Give back an exact copy of the lines in the records below, from the line that has "at ADE, where" through the line that has "code from DRDO.", and nothing besides.

*MATERIAL TO PROCESS*
###
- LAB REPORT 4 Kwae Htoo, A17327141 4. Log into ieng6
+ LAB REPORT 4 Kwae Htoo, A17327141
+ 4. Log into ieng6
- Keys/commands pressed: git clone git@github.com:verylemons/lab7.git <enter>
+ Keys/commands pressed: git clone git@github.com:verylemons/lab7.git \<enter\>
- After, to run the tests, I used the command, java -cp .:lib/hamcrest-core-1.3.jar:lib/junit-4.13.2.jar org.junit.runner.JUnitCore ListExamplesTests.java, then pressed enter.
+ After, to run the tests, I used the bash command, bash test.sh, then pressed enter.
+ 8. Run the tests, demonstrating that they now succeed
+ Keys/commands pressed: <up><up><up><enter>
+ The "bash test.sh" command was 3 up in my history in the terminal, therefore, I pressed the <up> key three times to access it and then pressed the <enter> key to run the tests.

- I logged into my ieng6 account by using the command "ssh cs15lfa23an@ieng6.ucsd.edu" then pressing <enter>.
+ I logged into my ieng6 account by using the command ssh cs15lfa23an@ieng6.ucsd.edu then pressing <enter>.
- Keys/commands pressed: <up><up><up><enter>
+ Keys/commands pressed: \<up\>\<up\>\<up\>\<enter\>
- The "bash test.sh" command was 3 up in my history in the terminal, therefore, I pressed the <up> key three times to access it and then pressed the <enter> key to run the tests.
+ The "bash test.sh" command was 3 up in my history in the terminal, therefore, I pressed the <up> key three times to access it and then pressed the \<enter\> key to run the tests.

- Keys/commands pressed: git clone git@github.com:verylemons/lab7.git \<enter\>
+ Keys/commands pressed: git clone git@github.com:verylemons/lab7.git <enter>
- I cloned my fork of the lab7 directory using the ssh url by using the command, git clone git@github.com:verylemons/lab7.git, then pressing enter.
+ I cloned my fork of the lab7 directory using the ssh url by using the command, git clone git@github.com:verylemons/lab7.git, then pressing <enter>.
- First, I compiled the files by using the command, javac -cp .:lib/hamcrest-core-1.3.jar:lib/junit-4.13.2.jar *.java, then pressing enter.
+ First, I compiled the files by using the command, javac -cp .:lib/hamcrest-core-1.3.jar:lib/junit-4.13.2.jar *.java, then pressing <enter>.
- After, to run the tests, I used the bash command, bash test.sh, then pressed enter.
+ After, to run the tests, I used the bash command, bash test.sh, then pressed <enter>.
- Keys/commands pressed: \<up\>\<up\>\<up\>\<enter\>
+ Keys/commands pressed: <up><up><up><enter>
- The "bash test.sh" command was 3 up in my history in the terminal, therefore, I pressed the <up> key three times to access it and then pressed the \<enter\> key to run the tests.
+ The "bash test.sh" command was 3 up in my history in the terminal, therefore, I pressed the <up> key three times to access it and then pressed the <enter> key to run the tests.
###
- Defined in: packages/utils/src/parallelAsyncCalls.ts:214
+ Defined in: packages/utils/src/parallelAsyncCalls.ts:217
###
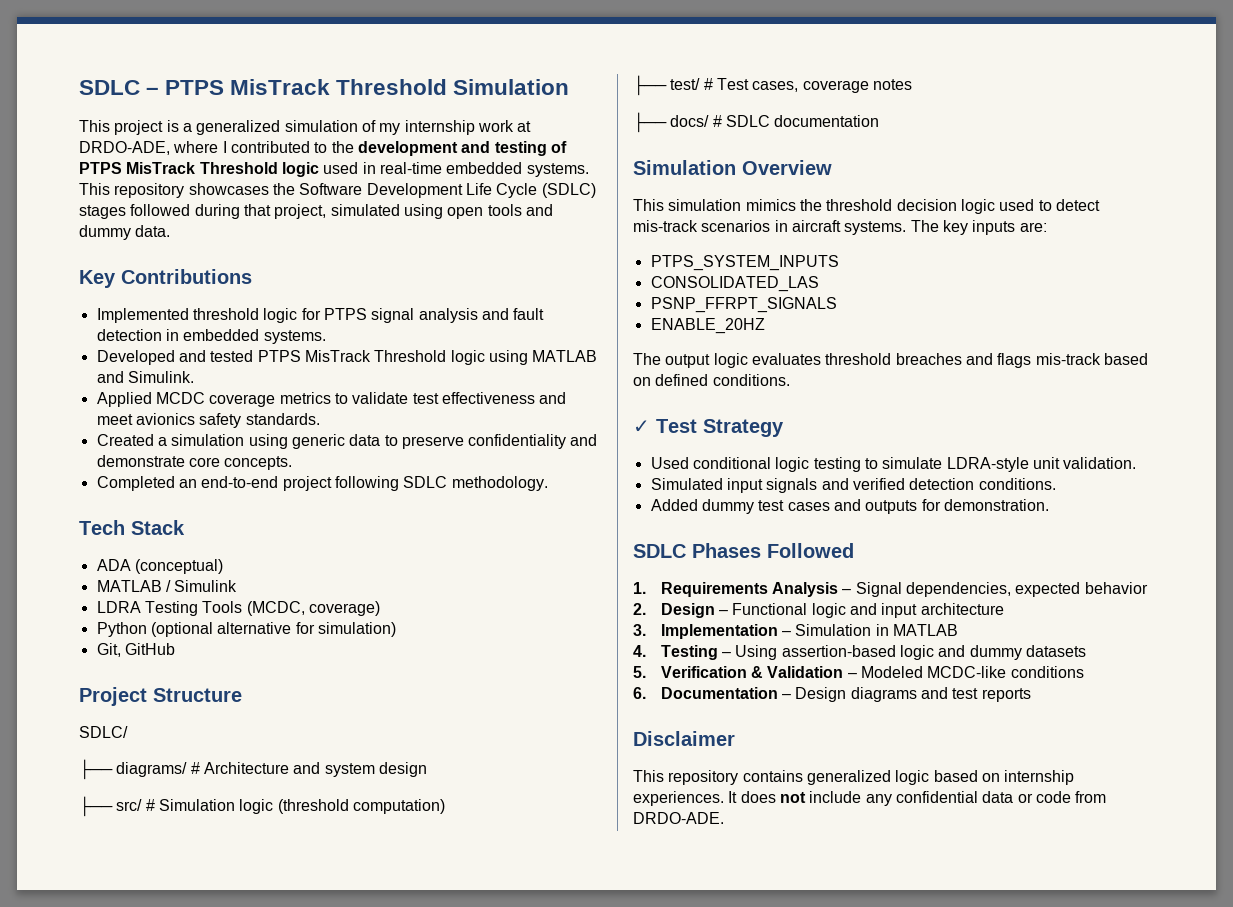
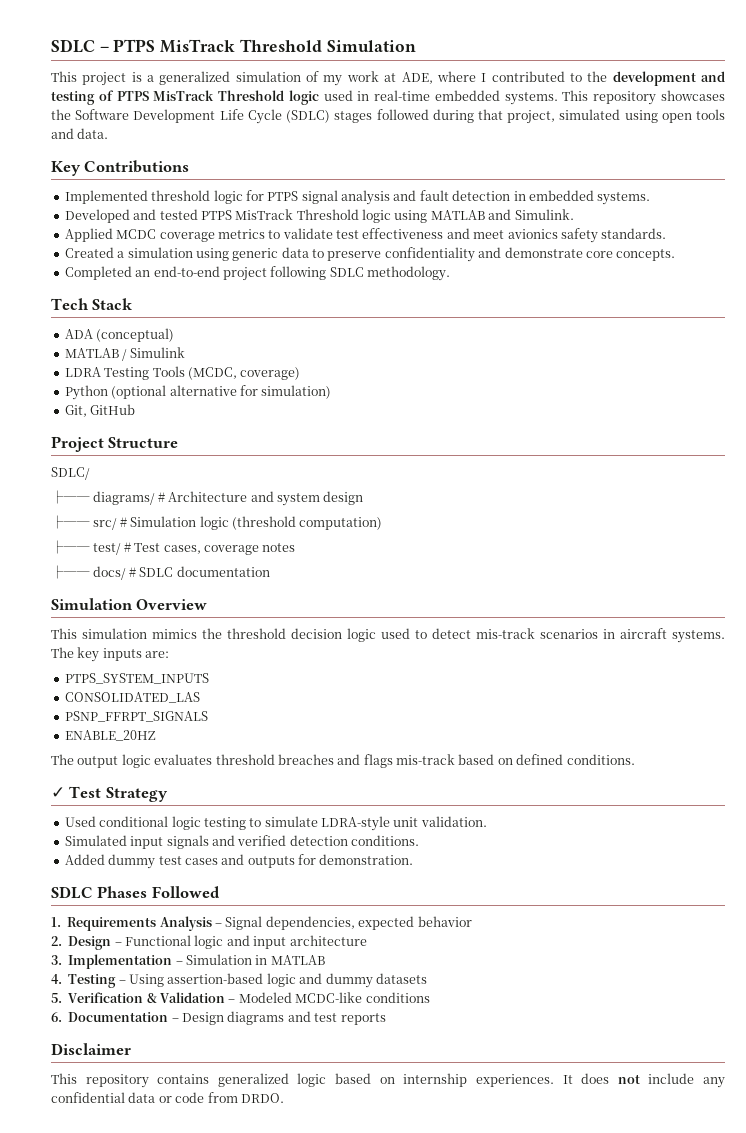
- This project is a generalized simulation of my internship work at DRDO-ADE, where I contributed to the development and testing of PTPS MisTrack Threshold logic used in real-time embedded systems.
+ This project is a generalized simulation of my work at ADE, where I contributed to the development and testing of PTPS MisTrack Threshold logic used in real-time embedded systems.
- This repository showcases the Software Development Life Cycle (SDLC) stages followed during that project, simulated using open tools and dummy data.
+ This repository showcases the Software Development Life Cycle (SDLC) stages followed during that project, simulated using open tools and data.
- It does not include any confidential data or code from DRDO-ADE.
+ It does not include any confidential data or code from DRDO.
###
*OUTPUT*
+ This project is a generalized simulation of my work at ADE, where I contributed to the development and testing of PTPS MisTrack Threshold logic used in real-time embedded systems.
- This repository showcases the Software Development Life Cycle (SDLC) stages followed during that project, simulated using open tools and dummy data.
+ This repository showcases the Software Development Life Cycle (SDLC) stages followed during that project, simulated using open tools and data.
- It does not include any confidential data or code from DRDO-ADE.
+ It does not include any confidential data or code from DRDO.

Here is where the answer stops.